Mallory himself does not fully understand the hold Everest and mountaineering have on him. In a candid moment, he tells Ruth, “It’s all suffering. … That’s all there is to climbing mountains. … You only need to be better at it than anyone else.”
As the air grows thinner, Mallory is haunted by memories from the trenches of the First World War. What, he wonders, was his responsibility to his fellow soldiers? He’ll ask a similar question during the climb, especially in relation to Sandy Irvine, the youngest member of his team.
Rideout takes us into Mallory and Irvine’s heads. But Above All Things also tells another less dramatic, but equally compelling story: a day in the life of Ruth Mallory, who is ensconced with her three children in Cambridge, England. Ruth both adores and resents her spouse. “It’s humiliating,” she tells a friend, “to come second to a mountain.”
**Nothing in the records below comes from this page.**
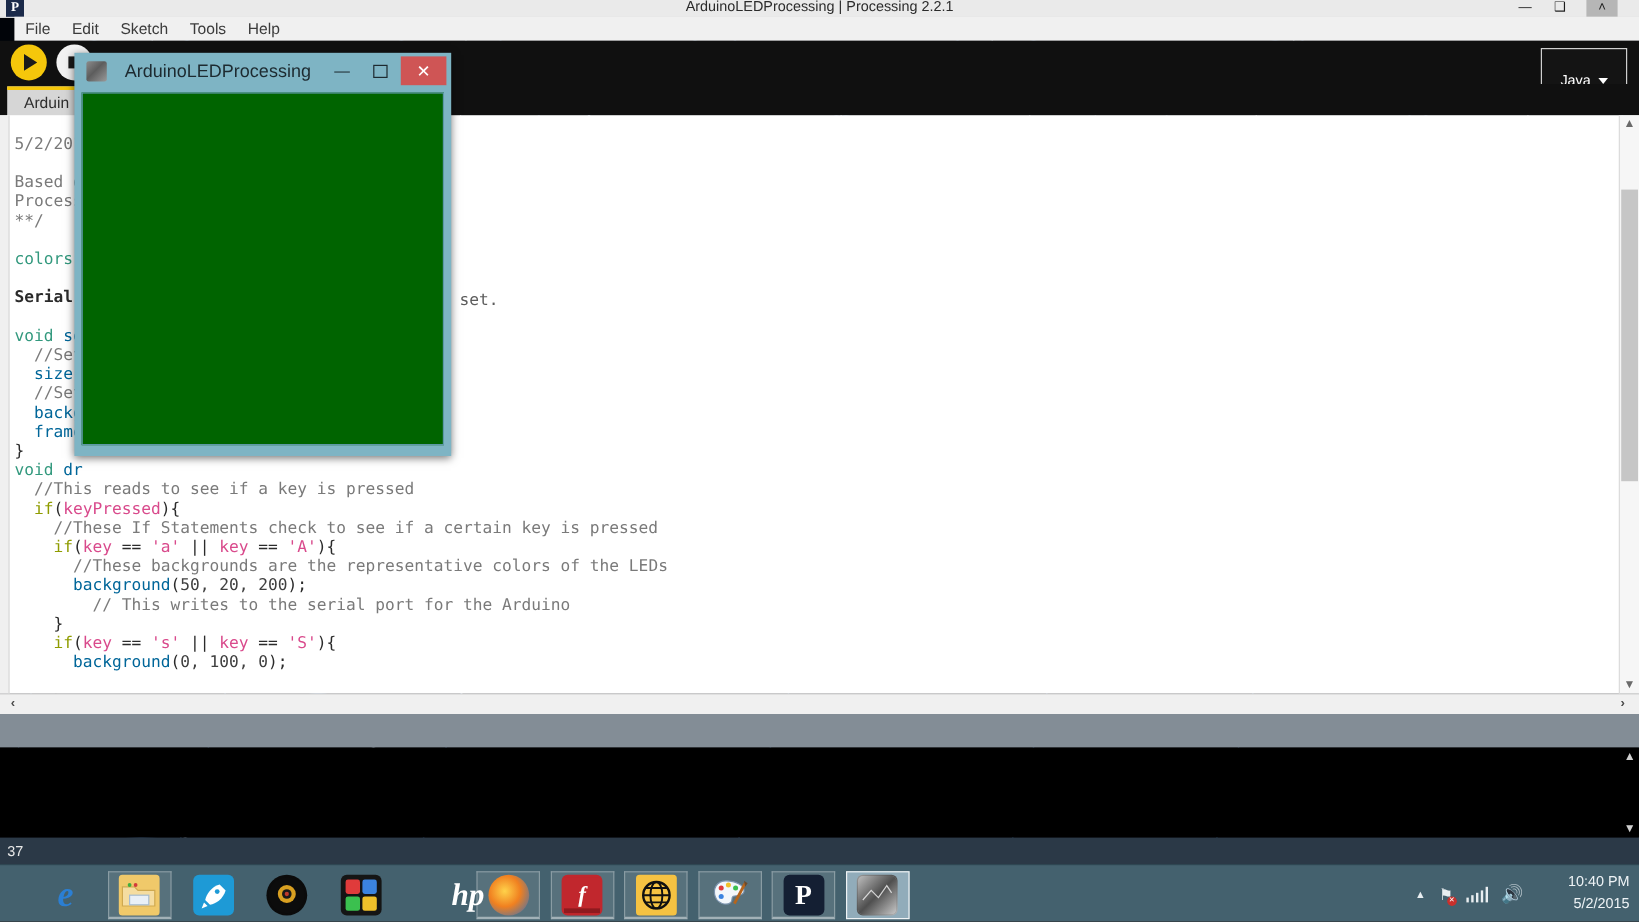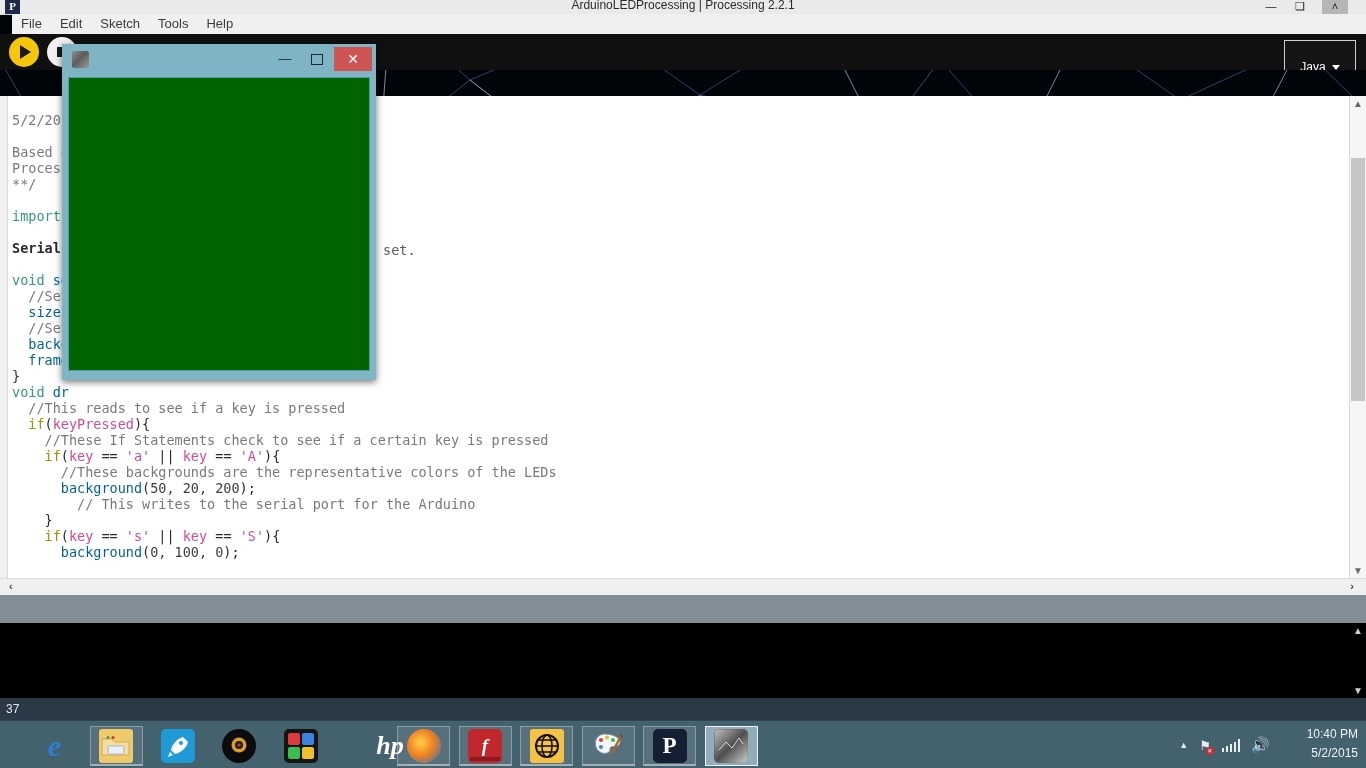--- a/index.html
+++ b/index.html
@@ -522,30 +522,33 @@
     </div>
 
     <div class="pde-toolbar">
       <div class="tb-run"></div>
       <div class="tb-stop"></div>
       <div class="mode-select">
         <span>Java</span><span class="caret"></span>
       </div>
     </div>
 
+    <div class="pde-tabbar">
+      <div class="sketch-tab">Arduin</div>
+    </div>
 
     <div class="pde-editor">
       <div class="gutter"></div>
       <pre class="code" id="code-area"><span><span class="k-comment">5/2/201</span></span>
 <span></span>
 <span><span class="k-comment">Based o</span></span>
 <span><span class="k-comment">Process</span></span>
 <span><span class="k-comment">**/</span></span>
 <span></span>
-<span><span class="k-import">import</span></span>
+<span><span class="k-import">colors</span></span>
 <span></span>
 <span><span class="k-type">Serial</span></span>
 <span></span>
 <span><span class="k-void">void </span><span class="k-fn">se</span></span>
 <span>  <span class="k-comment">//Set</span></span>
 <span>  <span class="k-fn">size(</span></span>
 <span>  <span class="k-comment">//Set</span></span>
 <span>  <span class="k-fn">backg</span></span>
 <span>  <span class="k-fn">frame</span></span>
 <span><span class="k-punct">}</span></span>
@@ -583,20 +586,21 @@
       <div class="console-scroll-up">▲</div>
       <div class="console-scroll-dn">▼</div>
     </div>
 
     <div class="pde-linestatus">37</div>
   </div>
 
   <div id="sketch-window">
     <div class="sk-titlebar">
       <div class="sk-icon"></div>
+      <div class="sk-title">ArduinoLEDProcessing</div>
       <div class="sk-btn sk-min">—</div>
       <div class="sk-btn sk-max"><span class="sq"></span></div>
       <div class="sk-close">✕</div>
     </div>
     <div class="sk-canvas"></div>
   </div>
 
   <div id="taskbar">
     <div id="taskbar-items">
         <div class="tb-item " style="left: 28px;">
Her chapters provide a welcome respite from those that chronicle the treacherous climb. Yet Ruth’s pain is as palpable as her husband’s. She cannot imagine life without him: “Our history is encoded … in a Morse code of touches, short and long, each with its own rhythm and meaning. … I don’t want to learn someone else’s language.”
Ruth tries to support her husband’s dream. Yet, sometimes she suspects the great George Mallory is a misguided fool.
Approaching the summit, Mallory has a hallucination in which his father appears to him. Mallory Senior’s words will haunt his son, and readers, too: “You’ve always been focused on what’s out there, George. It’s high time you focused on what’s here.”